4 Drug Repurposing of Traditional Chinese Medicine

Comparing the aforementioned studying in mining small-molecule repurposing drugs, there are a few of studies on using machine learning to find TCM treatment for COVID-19 [23]. Wang et al. [24] used an ontology-based side-effect prediction framework (OSPF) integrating the neural network-based methods to evaluate the TCM prescriptions officially recommended by China Health Ministry as the treatment of COVID-19. The results showed that QFPD-T, HSBD-F, PMSP, GCT-CJ, SF-ZSY, and HSYF-F can be regarded as the potential therapeutic treatments. Liao et al. [25] used deep learning approaches to mine the relationship between patients’ facial and prescriptions and propose to construct convolutional neural networks that generate TCM prescriptions according to the patient’s face image. Guo et al. [26] conducted hierarchical clustering of TCM using unsupervised methods to classify the compounds into several modules with similar therapeutic functions. And the method is to investigate the polypharmacology effect of TCM, benefit to clarifying the mechanism of action of TCM, and providing new possibilities for disease treatment. Weng et al. [27] proposed a framework for automated medical knowledge graph construction based on semantic analysis, which automatically extracted semantic reasoning through the graph. The computed TCM prescription can be introduced to diagnosis based on clinical symptoms.

Table 1 describes an overview of computational drug repurposing studies, consisting of the adopted strategies, computational approaches, and main techniques.
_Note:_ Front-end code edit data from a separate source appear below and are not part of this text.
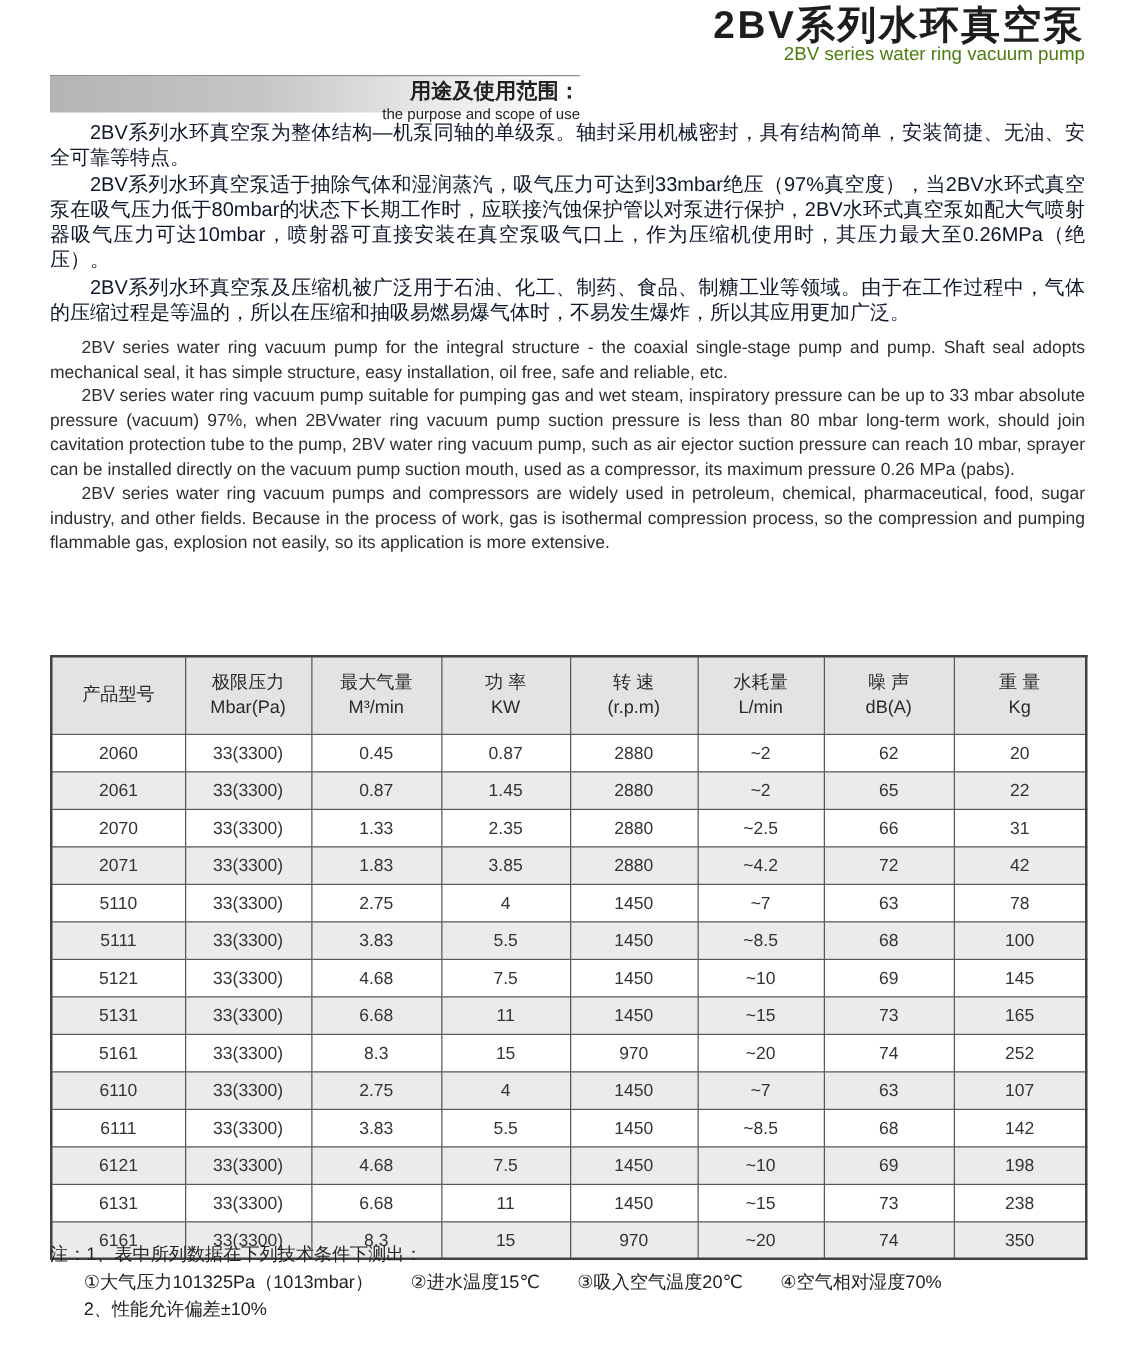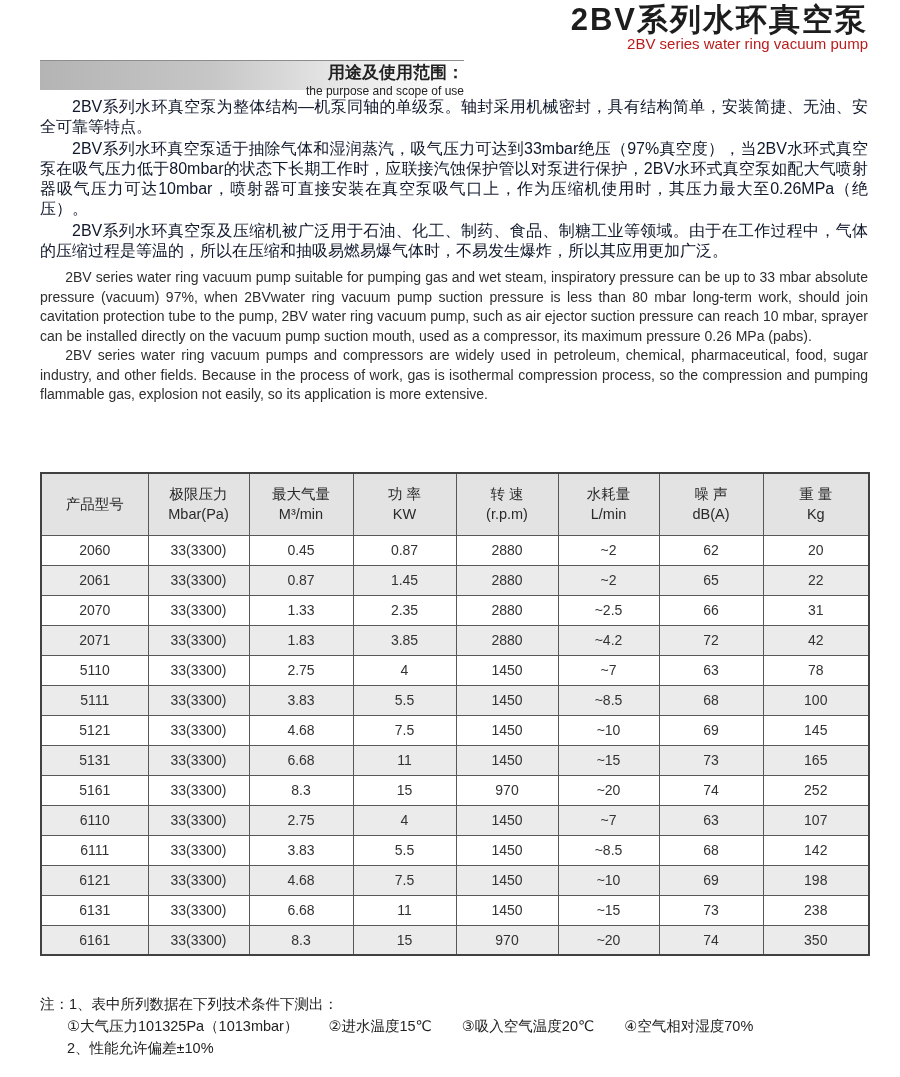--- a/index.html
+++ b/index.html
@@ -15,7 +15,7 @@
   
   .title-block { position:absolute; top:6px; right:32px; text-align:right; }
   .title-cn { font-size:31px; font-weight:bold; letter-spacing:2px; color:#1d1d1d; line-height:28px; }
-  .title-en { font-size:15px; color:#b91c1c; line-height:19px; }
+  .title-en { font-size:15px; color:#4d7c0f; line-height:19px; }
 
   
   .section-bar {

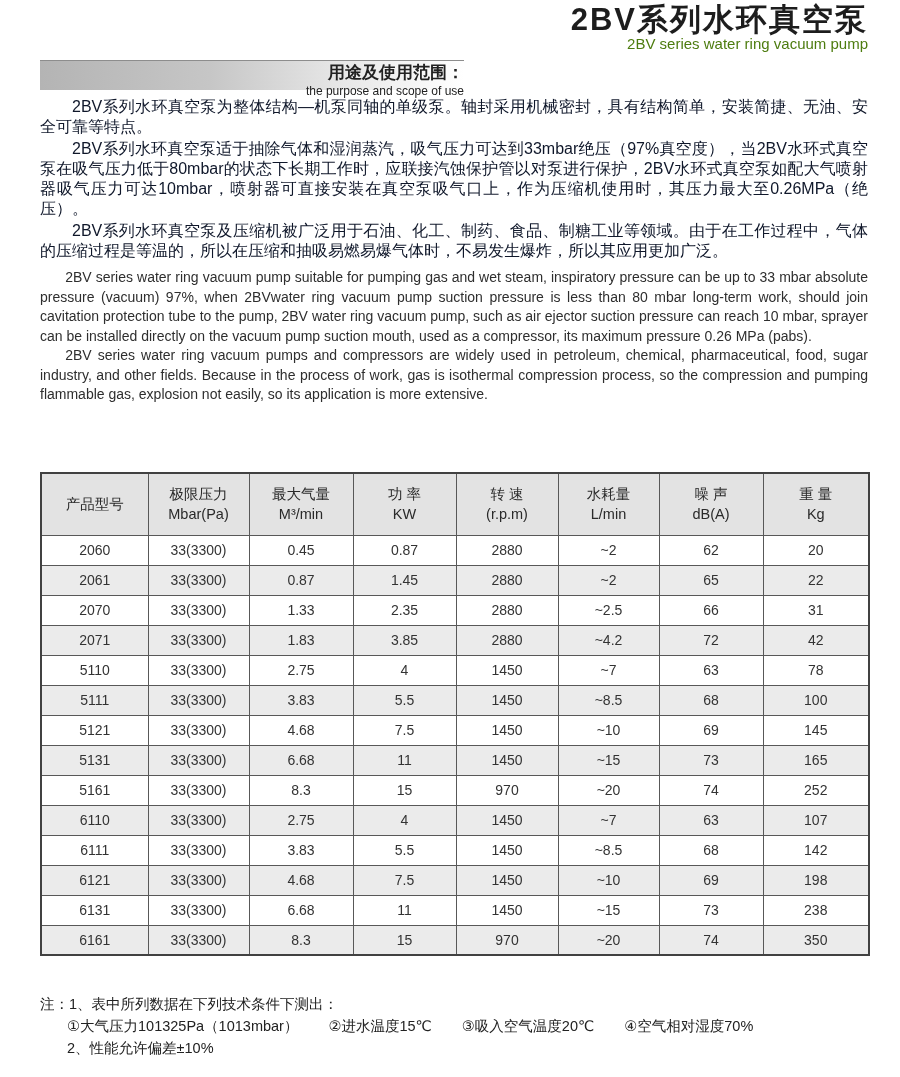--- a/index.html
+++ b/index.html
@@ -76,6 +76,7 @@
       <p class="p-cn">2BV系列水环真空泵及压缩机被广泛用于石油、化工、制药、食品、制糖工业等领域。由于在工作过程中，气体的压缩过程是等温的，所以在压缩和抽吸易燃易爆气体时，不易发生爆炸，所以其应用更加广泛。</p>
     </div>
     <div>
+      <p class="p-en">2BV series water ring vacuum pump for the integral structure - the coaxial single-stage pump and pump. Shaft seal adopts mechanical seal, it has simple structure, easy installation, oil free, safe and reliable, etc.</p>
       <p class="p-en">2BV series water ring vacuum pump suitable for pumping gas and wet steam, inspiratory pressure can be up to 33 mbar absolute pressure (vacuum) 97%, when 2BVwater ring vacuum pump suction pressure is less than 80 mbar long-term work, should join cavitation protection tube to the pump, 2BV water ring vacuum pump, such as air ejector suction pressure can reach 10 mbar, sprayer can be installed directly on the vacuum pump suction mouth, used as a compressor, its maximum pressure 0.26 MPa (pabs).</p>
       <p class="p-en">2BV series water ring vacuum pumps and compressors are widely used in petroleum, chemical, pharmaceutical, food, sugar industry, and other fields. Because in the process of work, gas is isothermal compression process, so the compression and pumping flammable gas, explosion not easily, so its application is more extensive.</p>
     </div>

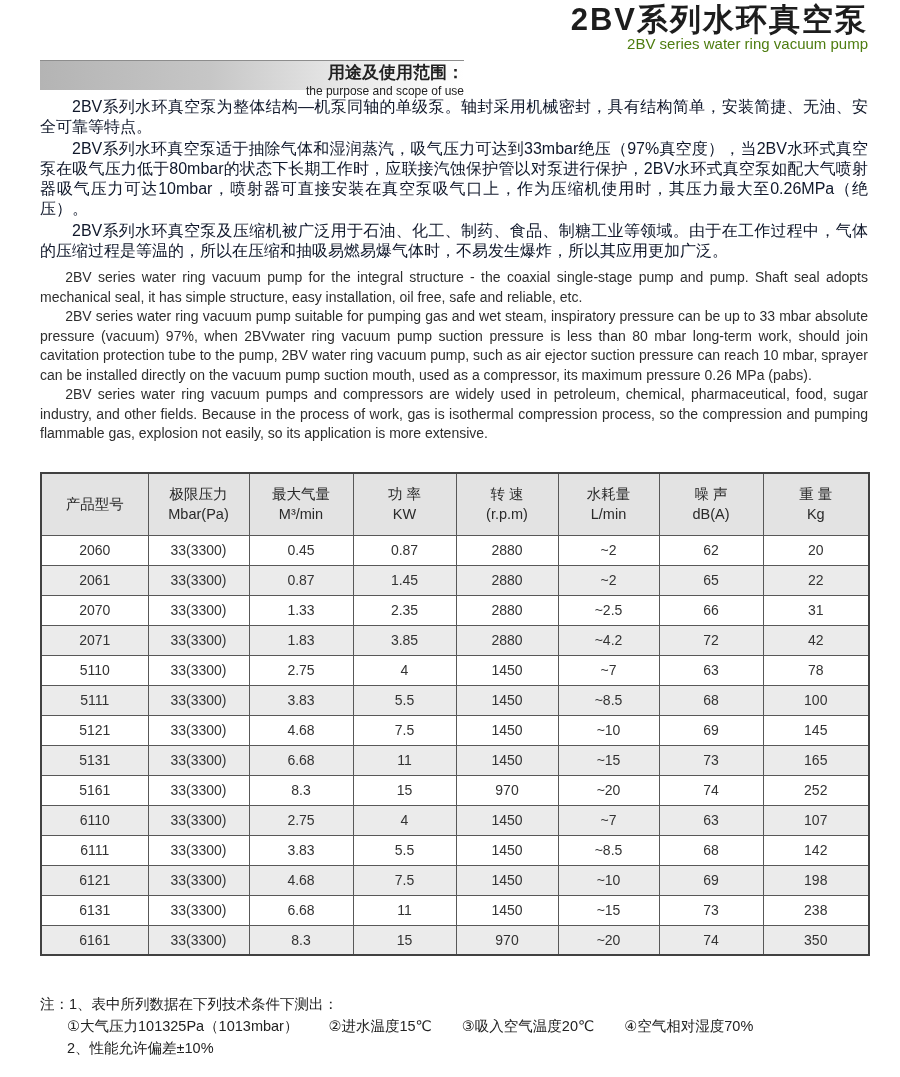--- a/index.html
+++ b/index.html
@@ -36,7 +36,7 @@
   .p-en { font-size:14px; line-height:19.5px; text-indent:1.8em; text-align:justify; color:#2e2e2e; }
 
   
-  .table-wrap { position:absolute; top:472px; left:40px; width:736px; }
+  .table-wrap { position:absolute; top:524px; left:40px; width:736px; }
   table.params {
     width:828px; table-layout:fixed; border-collapse:collapse;
     border:2px solid #414141;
Table 1 Summary of computational methods in studying drug repurposing

5 Summary of Machine Learning Applications in Drug Repurposing

Machine learning methods play a vital role in studying drug repurposing; in which traditional machine learning mainly include, such as Logistic Regression, Random Forest, Support Vector machine, KNN and RotatE, etc. [15, 18, 29], which are mainly used in the early stage. During the past decades, deep learning methods own the more significant power in signaling and discovering repurposable drugs, such as RNN [1], GCN [2], CNN [25], GNN [7, 28], LSTM [22, 30], VAE [4], and Transformer methods [17]. In addition, deep learning approaches can extract more informative features with respect to molecules and mapping these molecule structures to potential spaces. Since, flow-based models can switch the distribution of features, which have been got more attention [5, 6].

6 Conclusion

Machine learning plays an important role in studying drug repurposing, especially since the occurrence of COVID-19, scientists around the world used machine learning-based approaches to signal effective drugs. At present, there are still some problems, such as the black box problem of deep learning to signaling repurposable drugs causing hard to explain the rationality of the results. It is necessary to develop interpretable deep learning and causal learning along with the traditional drug discovery experiments. Furthermore, it is the fusion problem of the general field of machine learning in drug development, how to better characterize molecules and their conformational changes, to better extract the characteristics of molecules. By developing machine learning methods, we can accelerate drug discovery and improve human health in a way that has never been possible before.